Saqueo y manipulacion en las UAIS, dejo ex rector

Autorizó 291 nuevas plazas de empleados el 31 de diciembre y rastrean el destino de 200 millones de pesos enviados por Secretaría de Cultura federal

El órgano de control interno del gobierno del estado abre una investigación del manejo contable y de las medidas administrativas en la Universidad Autónoma Intercultural de Sinaloa, durante el periodo de Mario López Valdez y del rector Guadalupe Camargo Orduño, ante el cúmulo de evidencias de irregularidades.

Además de la intervención de la Auditoría Superior de la Federación, para poner en claro el destino de un recurso por 200 millones de pesos a través de la Secretaría de Cultura, la Unidad de Transparencia estatal inicia otra revisión ante hechos como las 291 altas de nuevos empleados, con sueldo base y compensación, autorizadas en un solo “paquete” el 31 de diciembre del 2016, último día de la pasada administración.

Así se indica en listado de ese personal, proporcionado a Proyecto 3, voces que rompen el silencio.

La UAIS se convirtió en un foco de corruptelas, que la actual rectora, María Guadalupe Ceceña Ibarra no ha sabido atender, dejando intacta la estructura administrativa de su predecesor.
La primera autoridad de la universidad indígena tiene su propio fardo de deshonestidad, como el hecho de que se ostenta como doctora por la Facultad de Economía de la Universidad Autónoma de México, lo que ya fue desmentido por la propia institución académica y consignado en la edición anterior de este semanario.

El trasfondo de lo que ocurre en esa universidad fue ocultado al gobernador Quirino Ordaz Coppel, quien por los antecedentes que no le fueron revelados dispuso que el proceso de elección de rector favoreciera a Ceceña Ibarra, a quien se permitieron actos anticipados de campaña y el ocultamiento de sus documentos académicos, según reportaron otros aspirantes a la rectoría.
Sin embargo, está en marcha un procedimiento de investigación para constatar los excesos del ex rector y sus colaboradores más cercanos.

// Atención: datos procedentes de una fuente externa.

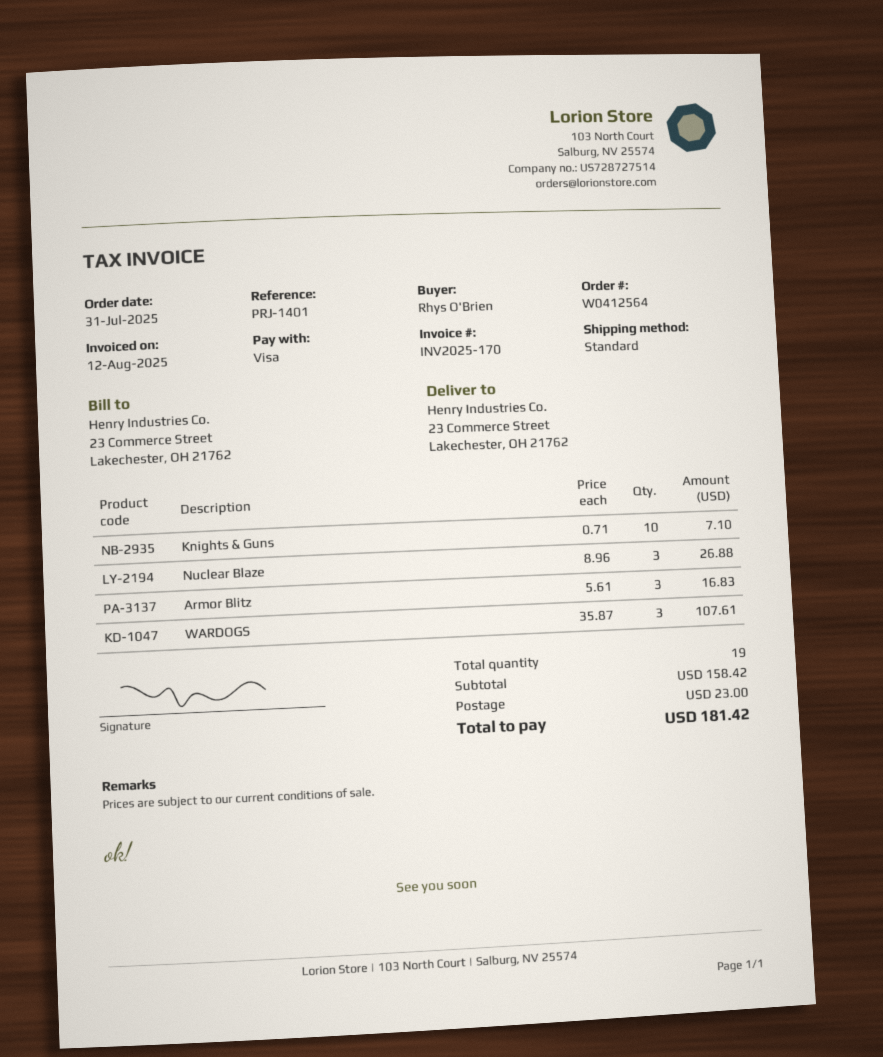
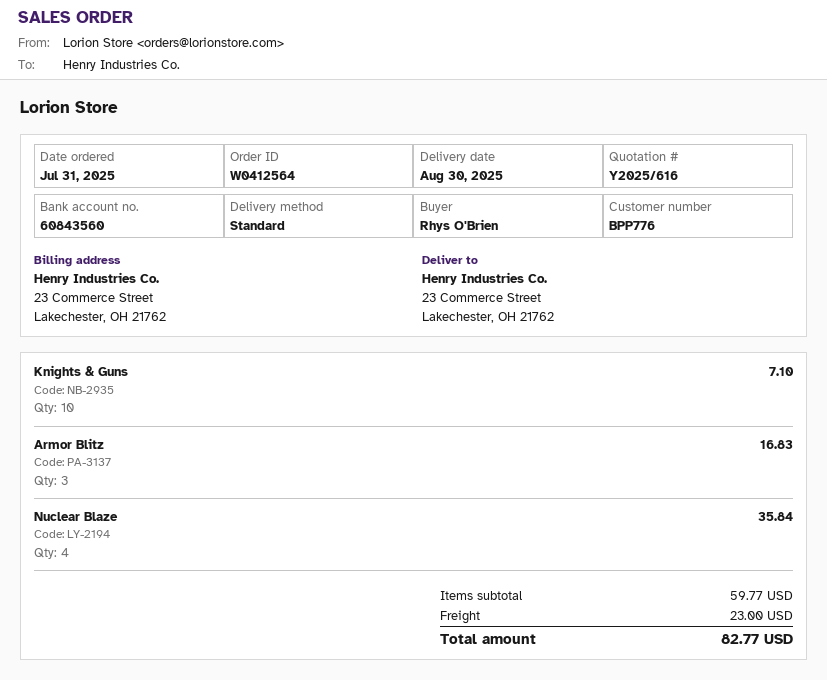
Nuclear Blaze: 3 for 26.88 -> 4 for 35.84
WARDOGS: 3 for 107.61 -> none
subtotal: 158.42 -> 59.77
total: 181.42 -> 82.77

El acto de Guadalupe Camargo, de abultar en el último minuto de su gestión la nómina institucional con recomendados e incondicionales, a fin de conservar extramuros influencia sobre la universidad, refleja la forma en que llevó a cabo sus funciones administrativas.

LA OPACIDAD EN LA UAIS TIENE UNA PROFUNDIDAD MAYOR de lo que puede suponerse desde el exterior.

Ibarra Ceceña tiene un recorrido que lo mismo pasó por el PAN que por el PRI y algunos “independientes”, como el ex jerarca del blanquiazul, Manuel Espino Barrientos.

Ella fue gerente del Comité Municipal de Playas Limpias, en el gobierno de Arturo Duarte García, en Ahome, es decir, dio positivo en el filtro del grupo malovista, aunque ahora es quirinista declarada.

En 2016 se dio el contacto con Espino Barrientos, que pasó de la cima a la sima en Acción Nacional. El ex dirigente nacional de ese partido ya era diputado federal independiente. Por allá tocó puertas para ascender en la burocracia a través de Malova.

Algo más preocupante, sin embargo, es la poca transparencia que se observa en la gestión de Ibarra Ceceña, que en su corazón malovista siente la necesidad de proteger a su compañero de grupo, el ex rector Guadalupe Camargo Orduño, en el caso de un denunciado desvío de recursos de la dependencia cultural de la federación.

La aplicación de ese dinero no deja huella. Y no son pocos pesos los que la ahora Secretaría de Cultura trata de identificar en algún programa o espacio de la UAIS.